[Web page revision data]

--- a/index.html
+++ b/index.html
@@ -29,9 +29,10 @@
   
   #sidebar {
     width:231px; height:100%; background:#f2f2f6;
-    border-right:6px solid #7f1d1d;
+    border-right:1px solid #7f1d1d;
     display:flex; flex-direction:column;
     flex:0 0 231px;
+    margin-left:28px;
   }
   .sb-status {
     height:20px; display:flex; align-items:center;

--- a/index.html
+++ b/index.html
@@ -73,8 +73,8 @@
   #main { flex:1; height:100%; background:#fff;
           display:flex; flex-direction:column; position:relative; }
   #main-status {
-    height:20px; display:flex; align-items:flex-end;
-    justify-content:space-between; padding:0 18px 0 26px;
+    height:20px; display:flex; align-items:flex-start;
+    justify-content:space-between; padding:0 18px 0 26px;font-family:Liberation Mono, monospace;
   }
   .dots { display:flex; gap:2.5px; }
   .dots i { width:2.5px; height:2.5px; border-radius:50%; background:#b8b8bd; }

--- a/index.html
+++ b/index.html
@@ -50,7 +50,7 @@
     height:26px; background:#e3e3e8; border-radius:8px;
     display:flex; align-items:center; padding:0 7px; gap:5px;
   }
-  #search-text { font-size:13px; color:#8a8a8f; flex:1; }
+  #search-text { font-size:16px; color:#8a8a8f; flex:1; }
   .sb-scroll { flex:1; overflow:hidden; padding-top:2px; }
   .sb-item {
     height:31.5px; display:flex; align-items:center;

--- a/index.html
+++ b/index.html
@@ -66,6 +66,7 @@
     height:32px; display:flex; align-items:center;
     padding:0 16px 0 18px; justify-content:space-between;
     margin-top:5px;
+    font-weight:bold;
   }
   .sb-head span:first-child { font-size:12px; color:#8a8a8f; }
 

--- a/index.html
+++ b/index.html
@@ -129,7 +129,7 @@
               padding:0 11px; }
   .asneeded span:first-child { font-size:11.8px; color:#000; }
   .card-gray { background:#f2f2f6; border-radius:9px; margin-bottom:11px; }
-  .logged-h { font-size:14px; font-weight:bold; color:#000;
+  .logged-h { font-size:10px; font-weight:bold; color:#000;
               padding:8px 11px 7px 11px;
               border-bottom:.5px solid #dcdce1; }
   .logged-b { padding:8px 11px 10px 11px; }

▶ **What you will do**
Word for word, return each of the entries.

▶ **Answer for the task**
--- a/index.html
+++ b/index.html
@@ -29,9 +29,10 @@
   
   #sidebar {
     width:231px; height:100%; background:#f2f2f6;
-    border-right:6px solid #7f1d1d;
+    border-right:1px solid #7f1d1d;
     display:flex; flex-direction:column;
     flex:0 0 231px;
+    margin-left:28px;
   }
   .sb-status {
     height:20px; display:flex; align-items:center;

--- a/index.html
+++ b/index.html
@@ -73,8 +73,8 @@
   #main { flex:1; height:100%; background:#fff;
           display:flex; flex-direction:column; position:relative; }
   #main-status {
-    height:20px; display:flex; align-items:flex-end;
-    justify-content:space-between; padding:0 18px 0 26px;
+    height:20px; display:flex; align-items:flex-start;
+    justify-content:space-between; padding:0 18px 0 26px;font-family:Liberation Mono, monospace;
   }
   .dots { display:flex; gap:2.5px; }
   .dots i { width:2.5px; height:2.5px; border-radius:50%; background:#b8b8bd; }

--- a/index.html
+++ b/index.html
@@ -50,7 +50,7 @@
     height:26px; background:#e3e3e8; border-radius:8px;
     display:flex; align-items:center; padding:0 7px; gap:5px;
   }
-  #search-text { font-size:13px; color:#8a8a8f; flex:1; }
+  #search-text { font-size:16px; color:#8a8a8f; flex:1; }
   .sb-scroll { flex:1; overflow:hidden; padding-top:2px; }
   .sb-item {
     height:31.5px; display:flex; align-items:center;

--- a/index.html
+++ b/index.html
@@ -66,6 +66,7 @@
     height:32px; display:flex; align-items:center;
     padding:0 16px 0 18px; justify-content:space-between;
     margin-top:5px;
+    font-weight:bold;
   }
   .sb-head span:first-child { font-size:12px; color:#8a8a8f; }
 

--- a/index.html
+++ b/index.html
@@ -129,7 +129,7 @@
               padding:0 11px; }
   .asneeded span:first-child { font-size:11.8px; color:#000; }
   .card-gray { background:#f2f2f6; border-radius:9px; margin-bottom:11px; }
-  .logged-h { font-size:14px; font-weight:bold; color:#000;
+  .logged-h { font-size:10px; font-weight:bold; color:#000;
               padding:8px 11px 7px 11px;
               border-bottom:.5px solid #dcdce1; }
   .logged-b { padding:8px 11px 10px 11px; }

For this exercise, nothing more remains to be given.